On February 3,1983, the City terminated Perez’s employment. She filed a second charge with the ACRD, alleging she had been terminated in retaliation for filing her earlier charge. After investigation, the ACRD found that there was “no reasonable cause for the allegations.” She also requested and was given a full evidentiary hearing to contest her termination before the Civil Service Board. She was represented at the hearing by counsel, who was permitted to cross examine all the witnesses against her. She also had the right to call witnesses in her defense. The Board upheld the decision to terminate her.

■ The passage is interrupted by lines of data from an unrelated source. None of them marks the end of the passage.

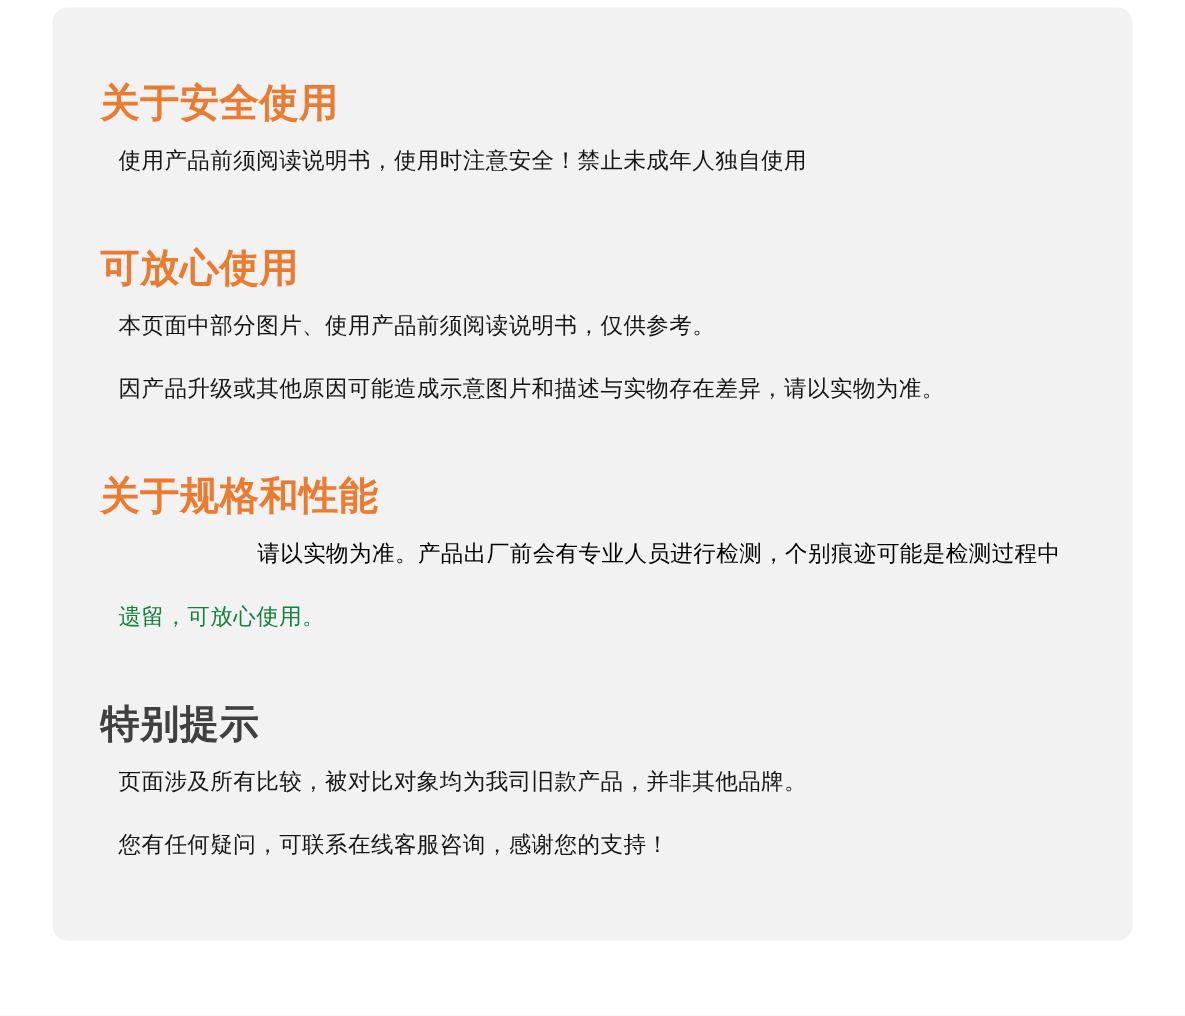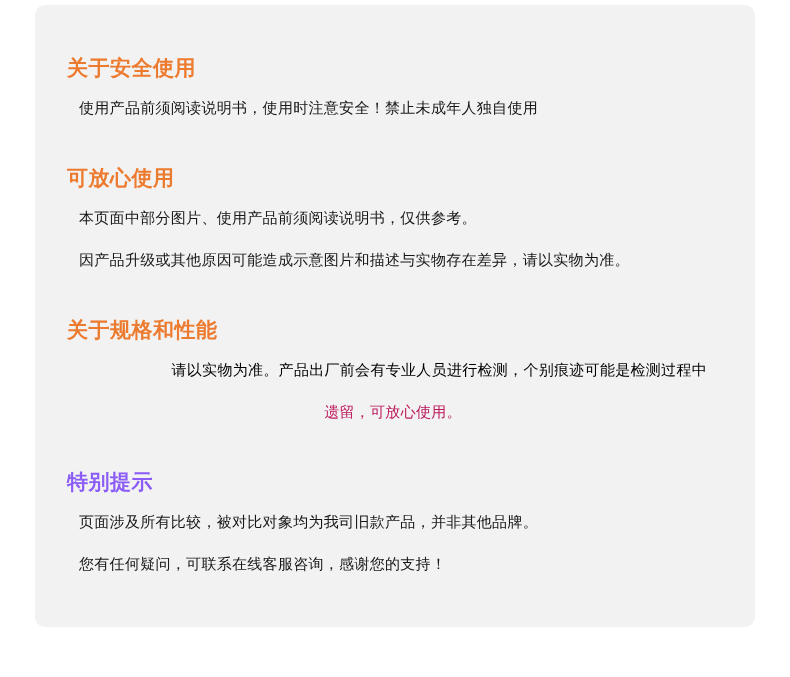"关于安全使用" .section-heading { font-size: 21px -> 26px }
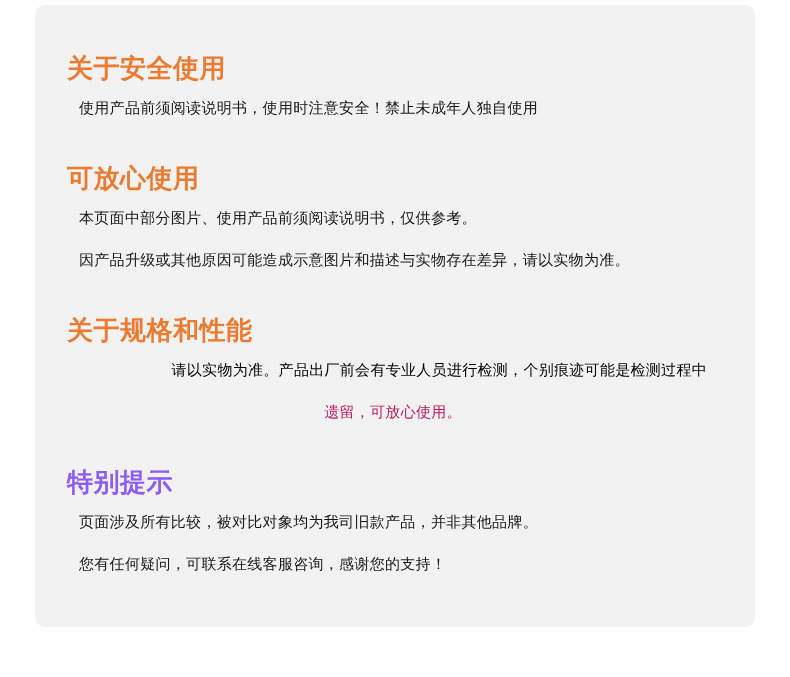"遗留，可放心使用。" p.section-line { color: #be185d -> #15803d; text-align: center -> none }
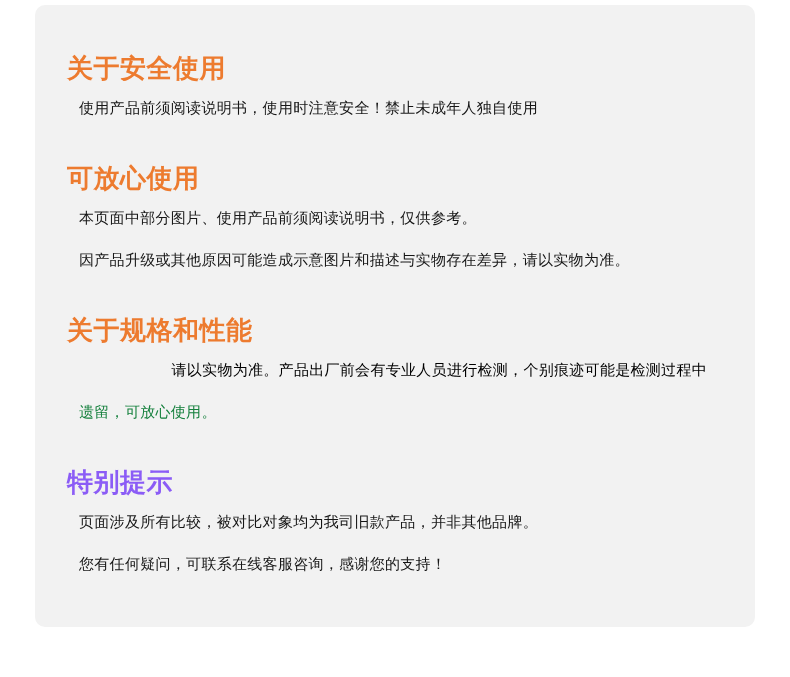"特别提示" h2.section-heading { color: #8b5cf6 -> #404040 }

Perez was about three years away from eligibility for retirement when she was terminated. Had she left her contributions in the fund, she would have been entitled to receive a pension when she reached the qualifying age, although the amount of her pension would have been less because no contributions would have been made for the last three years. .

EMOTIONAL DISTRESS

Arizona recognizes the tort of intentional infliction of emotional distress. Savage v. *262 Boies, 77 Ariz. 355, 272 P.2d 349 (1954). The conduct alleged to have inflicted emotional distress must be “atrocious” and “beyond all possible bounds of decency.” Lucchesi v. Frederic N. Stimmell, M.D., Ltd., 149 Ariz 76, 78, 716 P.2d 1013, 1015 (1986). Three elements are necessary to establish the tort: “(1) the defendant’s conduct must be capable of being characterized as ‘extreme and outrageous,’ (2) the defendant must either intend to cause emotional distress or recklessly disregard the near certainty that distress will result from the defendant’s conduct, and (3) the defendant’s conduct must have caused severe emotional distress.” 149 Ariz. at 78-79, 716 P.2d at 1015-16.

Perez contends that the following conduct of the defendants was outrageous: They were aware of her long service to the City and knew the difficulty she would face, given her age, in finding a comparable position after her termination; they demoted her and assigned her to a senior adult center to a position that did not involve music and for which she had no special qualifications; when she challenged the demotion, they began a “witch-hunt” to “dig up” good cause to terminate her; they relied upon the story given by three part-time employees; they confronted her with vague allegations and fired her when she could not rebut them on “a moment’s notice;” they deprived her of the pension to which she would soon have been entitled.

When a claim of intentional infliction of emotional distress is made, “[t]he court in the first instance must determine whether the acts complained of can be considered extreme and outrageous so as to state a claim for relief.” Gilbert v. Board of Medical Examiners, 155 Ariz. 169, 177, 745 P.2d 617, 625 (App.1987). The conduct of the defendants can hardly be characterized as “outrageous,” “extreme,” or “beyond the bounds of human decency.” What Perez characterizes as a “witch-hunt” began before the defendants were aware that she had challenged her demotion as being age discrimination. It was not unreasonable for the City to rely on the three part-time employees since the information they provided regarding time cards approved by Perez could reasonably constitute grounds for termination of her employment in the absence of pretext. In addition, termination did not deprive Perez of her right to draw a pension when she reached the qualifying age.

BREACH OF CONTRACT

I. Termination for Good Cause as an Implied-in-Fact Contract Term

The breach of contract claim in Perez’s first amended complaint alleges that “the policies and procedures set forth in the Personnel Rules of the City of Phoenix, and in the course of conduct of the City of Phoenix and its agents, ... constitute express and implied terms of Perez’s employment contract with defendants.”

Arizona is among the jurisdictions that have recognized the implied-in-fact contract term as an exception to the employment-at-will doctrine. Wagenseller v. Scottsdale Memorial Hospital, 147 Ariz. 370, 381, 710 P.2d 1025, 1036 (Ariz.1985). In Leikvold v. Valley View Community Hospital, 141 Ariz.